1) L’approche économique - instrumentale - du fondement de la monnaie
On définit les fonctions de la monnaie - càd ce à quoi elle sert. En tant qu’instrument d’échange, notamment, la monnaie
a permis de dépasser les inconvénients du troc.
On montre qu’à l’origine, certains biens ont été particulièrement aptes - pour des raisons matérielles - à remplir ces
fonctions.
Quand ces instruments monétaires sont bien entrés dans les mœurs, on assiste à un processus de dématérialisation de la
monnaie. Le signe monétaire s’émancipe en se désincarnant.
a) Les fonctions de la monnaie
On doit à ARISTOTE (384-322 av. J. C.) d’avoir dégagé les trois fonctions de la monnaie.
• Intermédiaire des échanges. La monnaie est un moyen de paiement parce qu’elle est acceptée comme tel.

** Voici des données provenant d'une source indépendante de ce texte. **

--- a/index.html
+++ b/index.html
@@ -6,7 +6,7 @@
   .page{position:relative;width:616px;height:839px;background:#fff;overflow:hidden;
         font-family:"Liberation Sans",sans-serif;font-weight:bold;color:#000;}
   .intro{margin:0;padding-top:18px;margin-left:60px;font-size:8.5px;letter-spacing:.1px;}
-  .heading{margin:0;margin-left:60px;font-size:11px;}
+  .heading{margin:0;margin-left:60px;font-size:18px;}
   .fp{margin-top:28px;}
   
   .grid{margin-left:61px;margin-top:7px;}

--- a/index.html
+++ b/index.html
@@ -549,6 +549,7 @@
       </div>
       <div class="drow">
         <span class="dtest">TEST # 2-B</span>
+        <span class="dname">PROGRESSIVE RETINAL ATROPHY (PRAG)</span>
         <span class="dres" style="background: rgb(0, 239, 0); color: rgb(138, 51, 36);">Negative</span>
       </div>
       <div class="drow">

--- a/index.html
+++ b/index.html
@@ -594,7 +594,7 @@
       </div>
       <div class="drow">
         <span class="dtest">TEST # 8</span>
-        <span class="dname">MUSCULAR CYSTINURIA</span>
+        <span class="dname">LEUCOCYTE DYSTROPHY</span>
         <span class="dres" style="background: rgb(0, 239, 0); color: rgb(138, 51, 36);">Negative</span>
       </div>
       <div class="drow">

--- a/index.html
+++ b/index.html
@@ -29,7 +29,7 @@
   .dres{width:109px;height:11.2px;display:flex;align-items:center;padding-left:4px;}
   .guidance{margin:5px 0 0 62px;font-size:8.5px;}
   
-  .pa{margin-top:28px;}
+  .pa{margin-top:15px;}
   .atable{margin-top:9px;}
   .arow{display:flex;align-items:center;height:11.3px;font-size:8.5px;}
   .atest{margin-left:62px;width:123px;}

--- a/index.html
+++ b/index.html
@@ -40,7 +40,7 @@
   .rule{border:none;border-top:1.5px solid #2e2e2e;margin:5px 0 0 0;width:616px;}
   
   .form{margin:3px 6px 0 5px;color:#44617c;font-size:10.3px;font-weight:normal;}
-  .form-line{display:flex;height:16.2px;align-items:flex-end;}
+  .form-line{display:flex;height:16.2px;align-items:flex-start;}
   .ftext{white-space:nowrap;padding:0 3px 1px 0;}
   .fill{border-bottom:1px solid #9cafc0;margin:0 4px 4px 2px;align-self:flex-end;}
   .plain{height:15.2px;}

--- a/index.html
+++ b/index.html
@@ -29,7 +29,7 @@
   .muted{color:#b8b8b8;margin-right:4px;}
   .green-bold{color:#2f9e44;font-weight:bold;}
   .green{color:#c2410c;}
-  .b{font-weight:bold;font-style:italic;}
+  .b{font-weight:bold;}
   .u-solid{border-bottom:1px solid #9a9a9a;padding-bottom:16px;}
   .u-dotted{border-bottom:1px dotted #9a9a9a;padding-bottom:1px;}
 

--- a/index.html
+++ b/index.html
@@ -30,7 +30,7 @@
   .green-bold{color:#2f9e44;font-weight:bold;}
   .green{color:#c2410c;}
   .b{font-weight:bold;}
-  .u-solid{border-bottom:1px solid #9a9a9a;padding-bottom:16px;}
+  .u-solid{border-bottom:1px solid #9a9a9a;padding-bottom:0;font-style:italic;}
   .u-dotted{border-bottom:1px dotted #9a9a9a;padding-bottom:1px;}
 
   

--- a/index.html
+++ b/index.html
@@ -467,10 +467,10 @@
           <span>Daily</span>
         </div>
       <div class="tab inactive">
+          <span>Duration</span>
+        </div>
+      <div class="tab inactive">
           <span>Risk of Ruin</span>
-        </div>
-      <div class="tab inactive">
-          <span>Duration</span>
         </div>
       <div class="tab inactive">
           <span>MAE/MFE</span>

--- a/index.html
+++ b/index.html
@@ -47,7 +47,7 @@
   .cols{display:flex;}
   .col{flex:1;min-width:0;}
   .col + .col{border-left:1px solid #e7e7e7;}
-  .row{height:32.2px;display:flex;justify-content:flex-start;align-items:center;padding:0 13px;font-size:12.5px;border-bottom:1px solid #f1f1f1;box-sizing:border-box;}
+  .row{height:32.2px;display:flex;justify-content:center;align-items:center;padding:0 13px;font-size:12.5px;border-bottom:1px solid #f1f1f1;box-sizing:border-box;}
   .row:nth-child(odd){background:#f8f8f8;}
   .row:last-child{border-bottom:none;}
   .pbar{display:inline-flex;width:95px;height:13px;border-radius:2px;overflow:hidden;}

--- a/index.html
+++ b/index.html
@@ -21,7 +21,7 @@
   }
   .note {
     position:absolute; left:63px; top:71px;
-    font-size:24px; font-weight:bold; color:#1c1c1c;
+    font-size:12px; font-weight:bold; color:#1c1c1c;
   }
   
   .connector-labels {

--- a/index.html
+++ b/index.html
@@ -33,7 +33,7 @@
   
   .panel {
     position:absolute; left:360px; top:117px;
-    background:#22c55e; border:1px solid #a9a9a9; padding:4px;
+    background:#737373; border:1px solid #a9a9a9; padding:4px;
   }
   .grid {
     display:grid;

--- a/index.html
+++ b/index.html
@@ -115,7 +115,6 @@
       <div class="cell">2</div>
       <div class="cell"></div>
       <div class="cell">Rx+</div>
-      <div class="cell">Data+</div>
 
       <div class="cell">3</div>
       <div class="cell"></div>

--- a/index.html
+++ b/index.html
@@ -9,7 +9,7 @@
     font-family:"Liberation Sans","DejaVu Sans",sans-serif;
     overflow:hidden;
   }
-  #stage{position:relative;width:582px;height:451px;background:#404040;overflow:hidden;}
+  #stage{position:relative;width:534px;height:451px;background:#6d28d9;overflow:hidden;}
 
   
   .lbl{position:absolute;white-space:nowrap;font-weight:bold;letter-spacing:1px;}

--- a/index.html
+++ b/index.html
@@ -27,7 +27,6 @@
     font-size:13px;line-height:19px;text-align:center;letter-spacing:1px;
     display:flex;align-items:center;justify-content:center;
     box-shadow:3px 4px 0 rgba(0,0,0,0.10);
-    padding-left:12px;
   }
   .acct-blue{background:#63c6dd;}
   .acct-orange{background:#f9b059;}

Cette
acceptabilité repose sur :
- un fondement collectif - subjectif : objet symbolique, ornement, métal précieux, etc.
- un fondement matériel - objectif - des qualités physiques, notamment :
- rareté
- inaltérabilité - par ex. métal inoxydable
- divisibilité économique : le bien divisé a même valeur que le bien entier (ex. le diamant n’est pas divisible
économiquement)
- malléabilité
D’où prééminence des métaux précieux : or et argent.
• Etalon de mesure des valeurs. La monnaie sert aussi à mesurer la valeur marchande des biens. Les prix sont exprimés en
monnaie. Elle facilite la commensurabilité des marchandises. En tant qu’étalon de mesure la monnaie est une unité de
compte.
Quand une monnaie ne remplit que cette fonction, elle est une monnaie de compte. Ex. la livre tournois sous l’Ancien
Régime : elle sert à comptabiliser, elle ne circule pas, elle n’est pas un moyen de paiement (du moins à partir du milieu du
XVIème siècle). L’E.C.U. (European Currency Unit) : unité de compte mise en place dans le cadre du système monétaire
européen en 1979.
• Instrument de réserve de valeur économique. La monnaie permet de séparer dans le temps la perception d’une recette de
sa dépense. Elle est un moyen d’épargne liquide (cf. supra)
b) Apparition et évolution des formes monétaires (aperçu de la logique d’évolution)
• On part du troc. Il est supposé antérieur à la monnaie. On montre ses inconvénients (difficulté à trouver un coéchangiste,
nécessité de l’égalité de valeur entre les biens échangés, non divisibilité des biens, etc.)
• D’où l’entrée en scène d’un bien qui facilite les échanges en tant qu’intermédiaire : monnaie-marchandise (ex.
coquillages, peaux de bêtes, objets précieux, etc.)
• Elimination progressive des monnaies-marchandises les moins efficaces. Rôle prééminent des métaux précieux - or et
argent
• Instrumentalisation et fiduciarisation des formes métalliques par un double processus :
- on passe de la monnaie pesée à la monnaie comptée, par la mise en forme des lingot/pièces
- la confiance monétaire se déplace du métal vers l’émetteur : estampillage et évolution vers le monopole public de la
frappe de la monnaie
• Apparition d’instruments-signes représentant les monnaies métalliques : les monnaies de papier - billets de banque -
couverts, en principe, par la monnaie métallique
• Emancipation progressive de la monnaie de papier par rapport au métal : dématérialisation et institutionnalisation de la
monnaie : la monnaie devient pur signe - à terme inconvertible en métal - et remplit ses fonctions parce qu’elle est régulée
par des institutions monétaires (monopolisation de l’émission des billets par la Banque centrale).
• Dans ce schéma la monnaie scripturale (simple écriture comptable dans une banque) peut être présentée comme le terme
ultime de l’évolution monétaire. Mais en fait, la monnaie scripturale est ancienne. Elle était, très tôt, utilisée entre riches
marchands, pour le règlement de leurs échanges mutuels. Ce qui est récent c’est l’usage généralisé de cette forme
monétaire. Il a donc bien fallu qu’un consensus collectif conduise à accepter cette forme très abstraite de monnaie. En ce
sens la monnaie scripturale apparaît ainsi comme l’aboutissement du processus de dématérialisation de la monnaie.
Mouvement encore renforcé par l’informatisation des flux monétaires. Pour cette forme purement bancaire de la monnaie
- devenue largement dominante - la régulation par la Banque centrale s’impose plus que jamais.